[Stored dataset items]
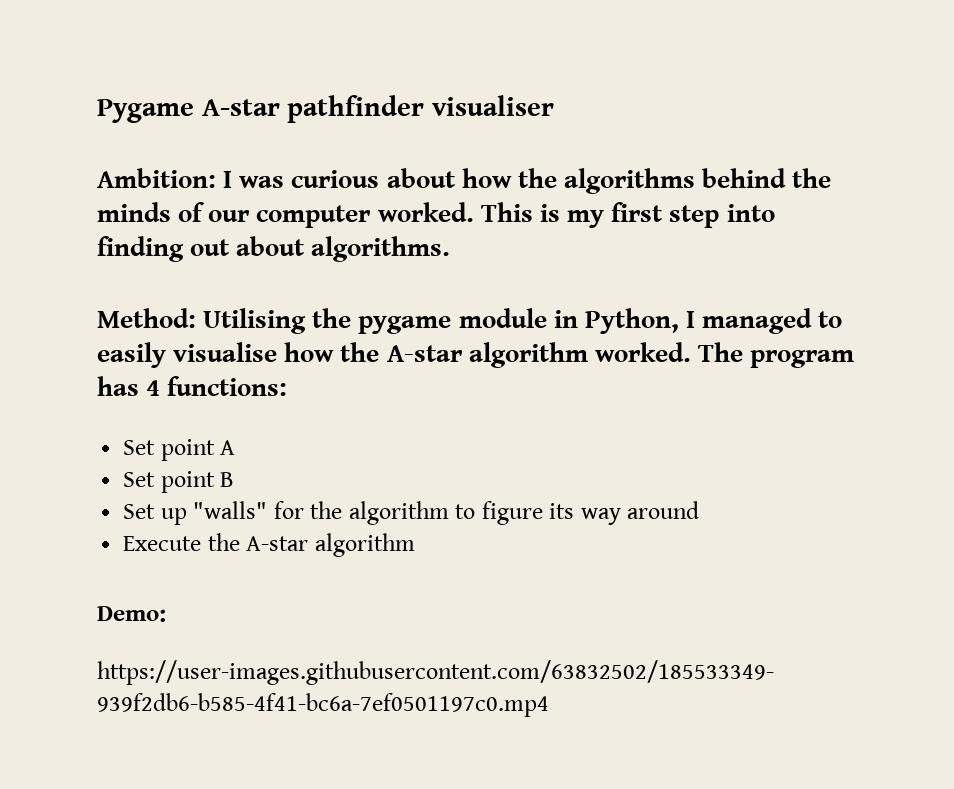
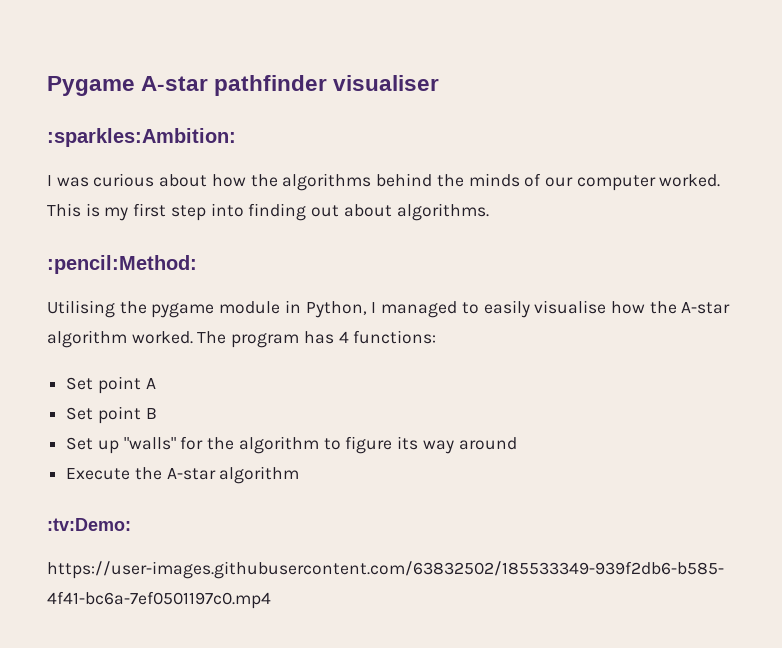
- Ambition: I was curious about how the algorithms behind the minds of our computer worked.
+ :sparkles:Ambition:
+ I was curious about how the algorithms behind the minds of our computer worked.
- Method: Utilising the pygame module in Python, I managed to easily visualise how the A-star algorithm worked.
+ :pencil:Method:
+ Utilising the pygame module in Python, I managed to easily visualise how the A-star algorithm worked.
- Demo:
+ :tv:Demo:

→ Task to complete:
Which lines above include the string "visualise"? Show them.

→ Solution to the exercise:
- Method: Utilising the pygame module in Python, I managed to easily visualise how the A-star algorithm worked.
+ Utilising the pygame module in Python, I managed to easily visualise how the A-star algorithm worked.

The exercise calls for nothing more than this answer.